My teeth sunk painfully into my lower lip, trying to override the mounting wave of grief inside me. I stared at the canvas of familiar women, their never-ending race having played out above my mom’s desk. The outer rooms of the art gallery she owned in San Francisco had been filled with original creations, but centered directly above her office desk was a print of Picasso’s “Two Women Running on the Beach” — a bond of sisterhood woven with the determination for victory.

The air thinned and I worked to gulp down a breath. And another. The women a painful reminder of the bond I was supposed to share with her. One that was stolen and wrapped tightly in twisted metal, broken. Forever.

I inched closer to the small canvas as I curled my arms tight around my chest. It was only a foot tall and a foot and a half wide, but the warmth exuded beyond its small borders, inviting you in, the women’s laughter mocking the hush of the museum. I couldn’t breathe. My body was seized by familiar, cruel pain threatening to split me in two, forcing a lone tear to trail down my cheek. I wanted to dive in, to run freely with the women, unburdened, without thought or care.

“It’s a lie.”

I jumped, the male voice displacing my pain, sending it scurrying back to its hiding place. I swiped my cheek dry and turned to face the intruder.

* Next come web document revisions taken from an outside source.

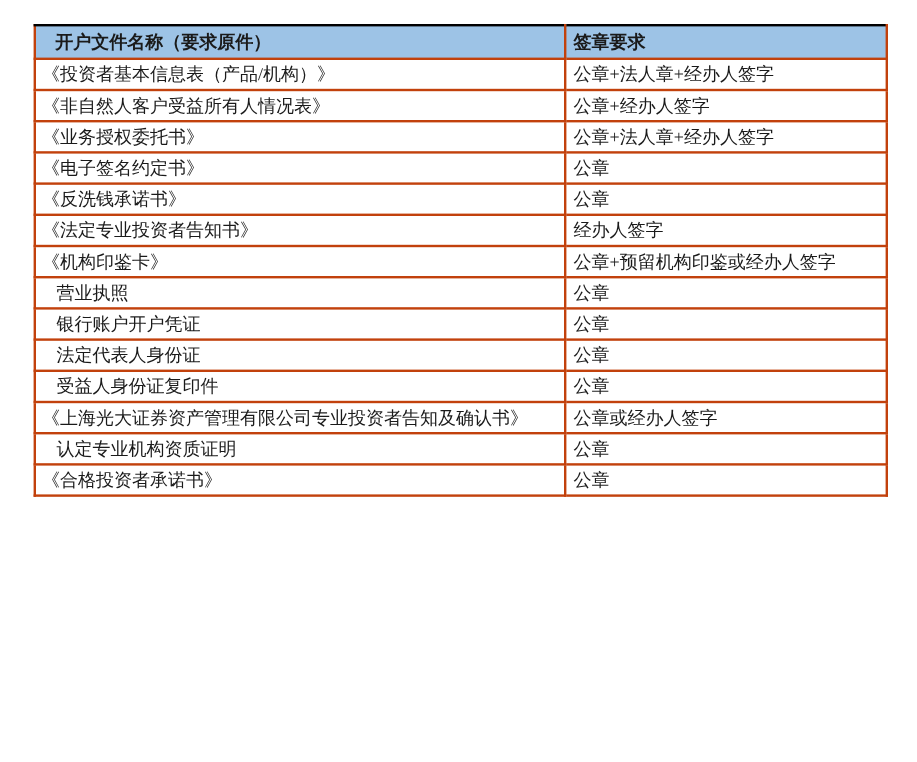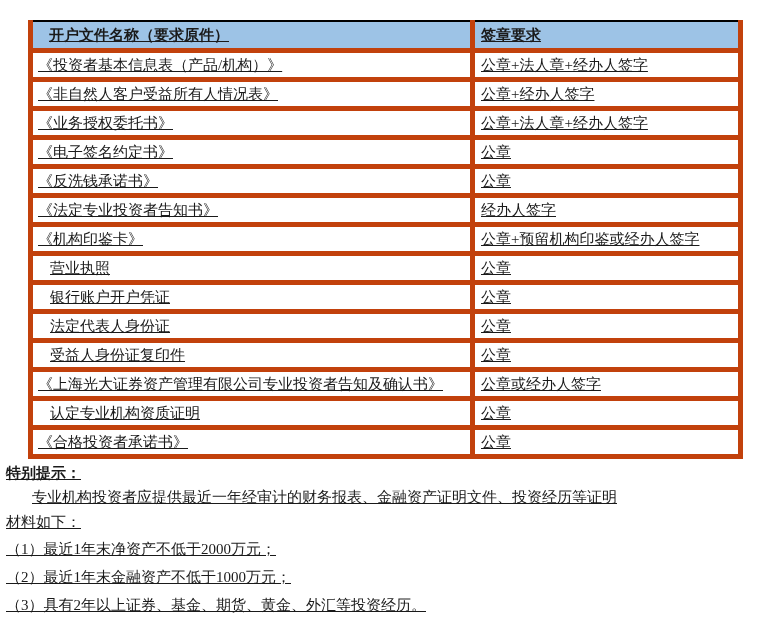--- a/index.html
+++ b/index.html
@@ -8,32 +8,31 @@
     background: #ffffff;
     font-family: "Liberation Serif", "DejaVu Serif", serif;
     color: #1a1a1a;
   }
   .page {
     position: relative;
     width: 764px;
     height: 635px;
     background: #ffffff;
     overflow: hidden;
-    text-decoration: underline;
   }
   table.req-table {
     border-collapse: collapse;
     table-layout: fixed;
     width: 710px;
     margin: 20px 0 0 28px;
     font-size: 15px;
   }
   table.req-table th,
   table.req-table td {
-    border: 5px solid #c2410c;
+    border: 2px solid #c2410c;
     overflow: hidden;
     white-space: nowrap;
     font-weight: normal;
     text-align: left;
     vertical-align: middle;
   }
   table.req-table thead th {
     border-top: 2.5px solid #000000;
     font-weight: bold;
     height: 26px;
@@ -141,24 +140,14 @@
     <td class="doc-cell indent">认定专业机构资质证明</td>
     <td class="seal-cell">公章</td>
   </tr>
         <tr>
     <td class="doc-cell">《合格投资者承诺书》</td>
     <td class="seal-cell">公章</td>
   </tr>
       </tbody>
   </table>
 
-  <div class="notes">
-    <div class="note-title">特别提示：</div>
-    <div class="note-line1">专业机构投资者应提供最近一年经审计的财务报表、金融资产证明文件、投资经历等证明</div>
-    <div class="note-line2">材料如下：</div>
-    <div>
-        <div class="note-item">（1）最近1年末净资产不低于2000万元；</div>
-        <div class="note-item">（2）最近1年末金融资产不低于1000万元；</div>
-        <div class="note-item">（3）具有2年以上证券、基金、期货、黄金、外汇等投资经历。</div>
-      </div>
-  </div>
 
 </div>
 
 </body></html>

A guy about my age stood directly behind me. His dark hair a little too long, a little too messy, not quite covering a scar that ran from his left temple to the edge of his jawbone. Annoyed, I said, “Excuse me?”

Something almost imperceptible slid across his eyes as he looked into mine before his rough voice repeated, “It’s a lie,” and nodded toward my painting, causing the museum lanyard that dangled from his neck to swing back and forth.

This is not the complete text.